#### Directions
For the data below, give again exactly the lines from the one containing "Core Basic Vehicle- Chase: none" through the one containing "total: 178.09 -> 184.83", both ends included, and no others.

#### Record extracts
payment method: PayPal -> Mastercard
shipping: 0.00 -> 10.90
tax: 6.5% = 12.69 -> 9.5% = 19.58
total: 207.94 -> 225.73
==
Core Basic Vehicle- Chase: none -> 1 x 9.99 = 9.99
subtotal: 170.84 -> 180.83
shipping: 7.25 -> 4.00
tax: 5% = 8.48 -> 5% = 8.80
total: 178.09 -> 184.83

#### Answer to this exercise
Core Basic Vehicle- Chase: none -> 1 x 9.99 = 9.99
subtotal: 170.84 -> 180.83
shipping: 7.25 -> 4.00
tax: 5% = 8.48 -> 5% = 8.80
total: 178.09 -> 184.83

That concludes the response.